Sixty-two percent of respondents said people of faith should be free to voice their religiously based opinion in public, even on controversial matters, and 63% agreed with a statement that “parents are the primary educators of their children.” They said parents should have the final say in what their children are taught and support the right of parents to keep children out of “morally objectionable” public school content. 

Sixty-three percent said religious student groups should have a place on public university campuses in the same way as secular student organizations. 

Fifty-two percent said worship services are essential (62% for funerals) and the government should not ban such gatherings. 

The survey found significant support for religious exemptions to vaccine mandates: 46% said workers who decline a COVID-19 vaccine on religious grounds shouldn’t be fired for doing so.
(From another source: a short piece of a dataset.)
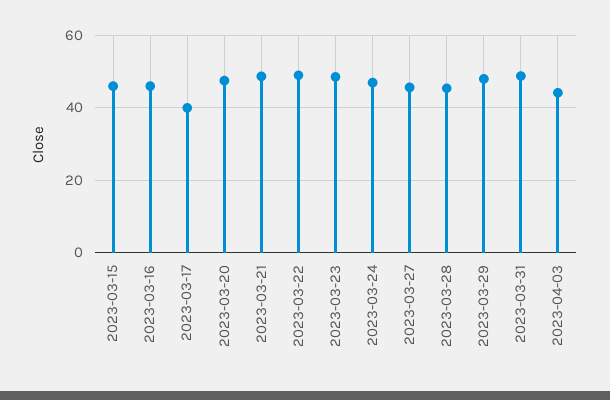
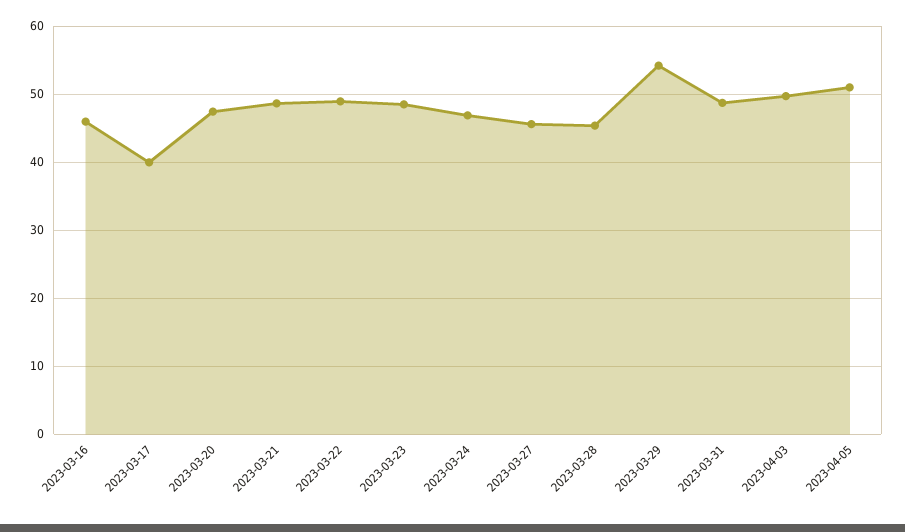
2023-03-15: 46 -> none
2023-03-29: 48 -> 54
2023-04-03: 44 -> 50
2023-04-05: none -> 51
Respondents who work with people of faith were much more likely to support such objections, the survey found. 

“After a period where we all have experienced restrictions on daily life at some level, Americans seem more averse to placing restrictions on their neighbors, coworkers and friends for their religious beliefs,” said Katie Geary, content manager at Becket and co-editor of the index. “As Americans work together to bridge partisan divides, this naturally extends to greater support for religious freedom.” 

The online survey is conducted each fall by the independent firm Heart and Mind Strategies. It uses a nationally representative sample of 1,000 adults who opt in for such polls. Becket said that probability sampling is not typically done for such online panels, but a hypothetical calculation of such a probability would show a margin of error of plus or minus 3.1 percentage points.